WHAT YOU HAVE TO DO: Give back exactly the lines from the "(853, 152) none" line to the final line of the records, and only those, minus any pictures.

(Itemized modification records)
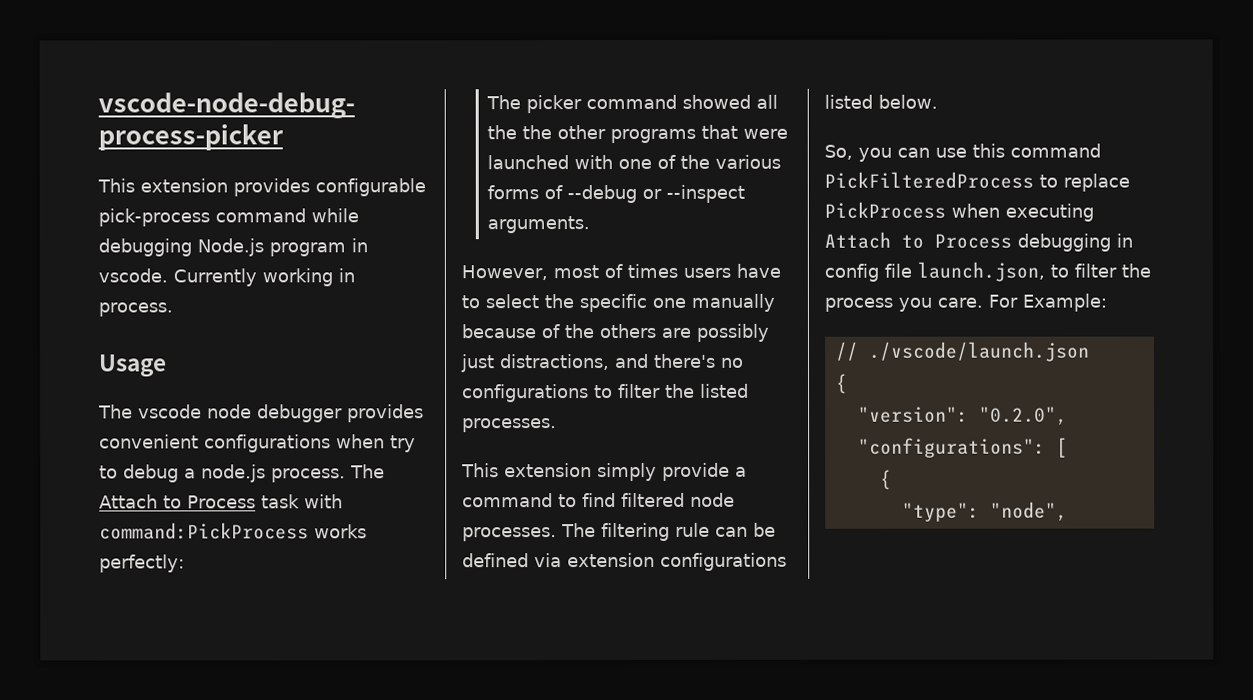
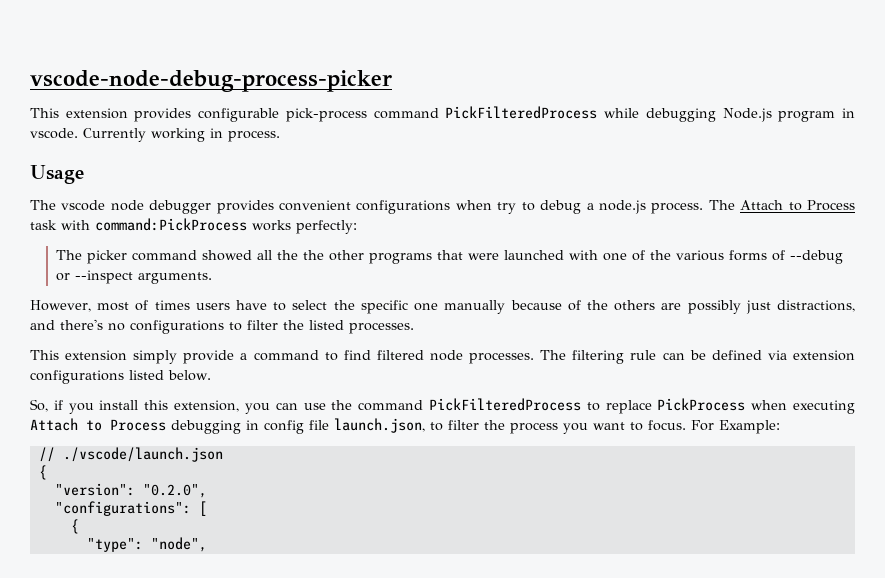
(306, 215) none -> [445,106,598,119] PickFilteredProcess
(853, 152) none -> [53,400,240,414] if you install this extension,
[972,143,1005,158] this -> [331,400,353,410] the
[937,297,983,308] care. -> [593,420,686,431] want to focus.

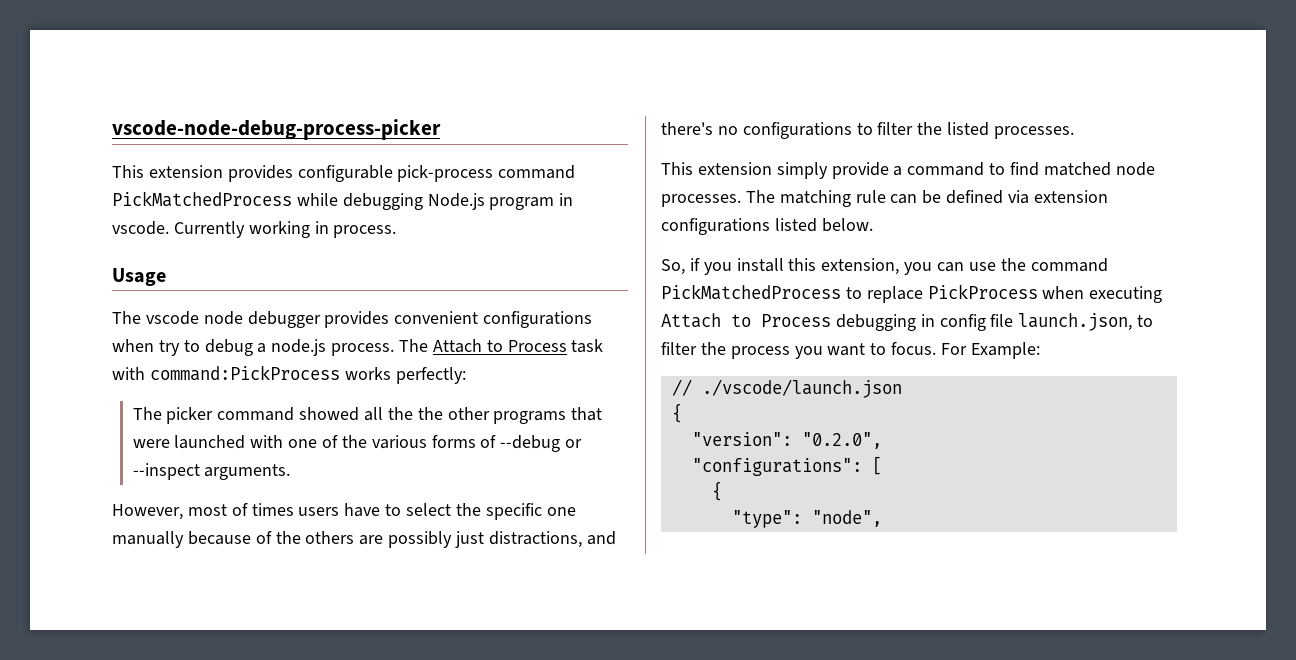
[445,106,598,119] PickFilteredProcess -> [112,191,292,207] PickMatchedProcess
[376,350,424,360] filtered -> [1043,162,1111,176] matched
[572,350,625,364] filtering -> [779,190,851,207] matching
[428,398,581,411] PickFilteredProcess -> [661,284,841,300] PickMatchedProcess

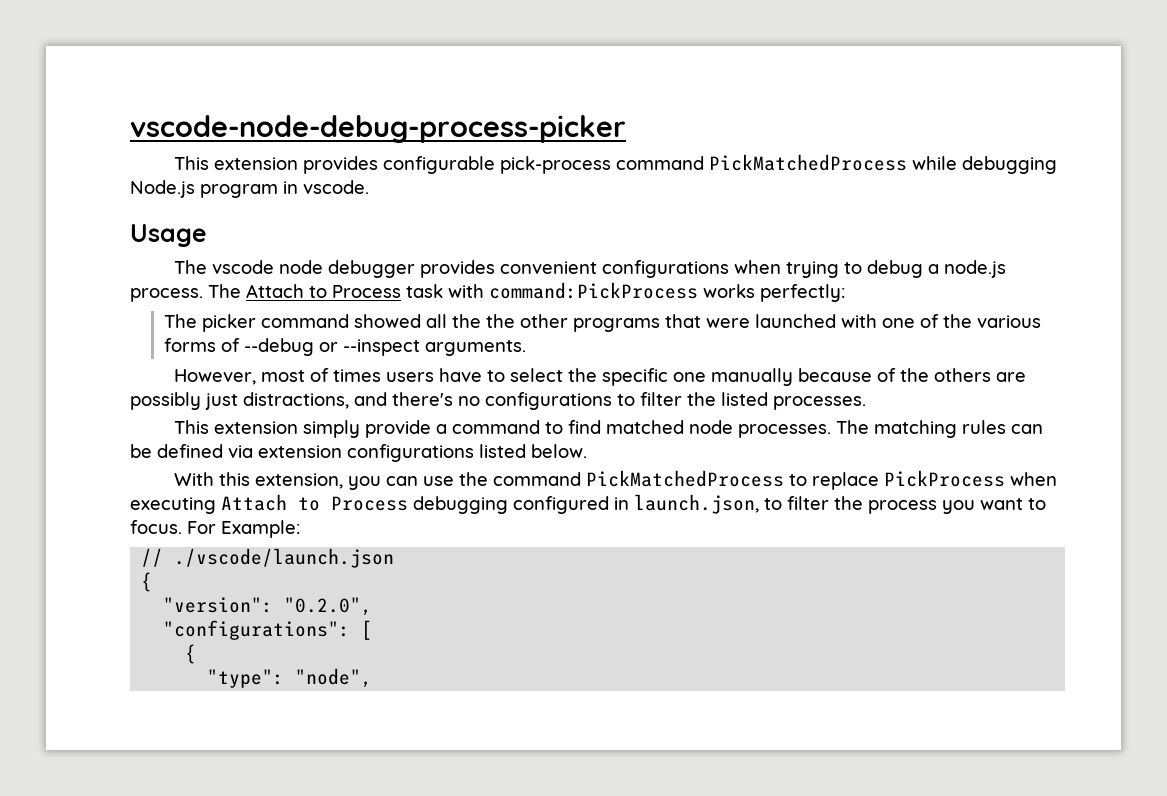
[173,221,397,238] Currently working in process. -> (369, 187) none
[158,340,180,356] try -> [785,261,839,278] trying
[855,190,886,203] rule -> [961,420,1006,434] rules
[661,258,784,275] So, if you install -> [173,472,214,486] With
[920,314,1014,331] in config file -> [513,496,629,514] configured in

RESULT OF THIS EXERCISE:
(853, 152) none -> [53,400,240,414] if you install this extension,
[972,143,1005,158] this -> [331,400,353,410] the
[937,297,983,308] care. -> [593,420,686,431] want to focus.

[445,106,598,119] PickFilteredProcess -> [112,191,292,207] PickMatchedProcess
[376,350,424,360] filtered -> [1043,162,1111,176] matched
[572,350,625,364] filtering -> [779,190,851,207] matching
[428,398,581,411] PickFilteredProcess -> [661,284,841,300] PickMatchedProcess

[173,221,397,238] Currently working in process. -> (369, 187) none
[158,340,180,356] try -> [785,261,839,278] trying
[855,190,886,203] rule -> [961,420,1006,434] rules
[661,258,784,275] So, if you install -> [173,472,214,486] With
[920,314,1014,331] in config file -> [513,496,629,514] configured in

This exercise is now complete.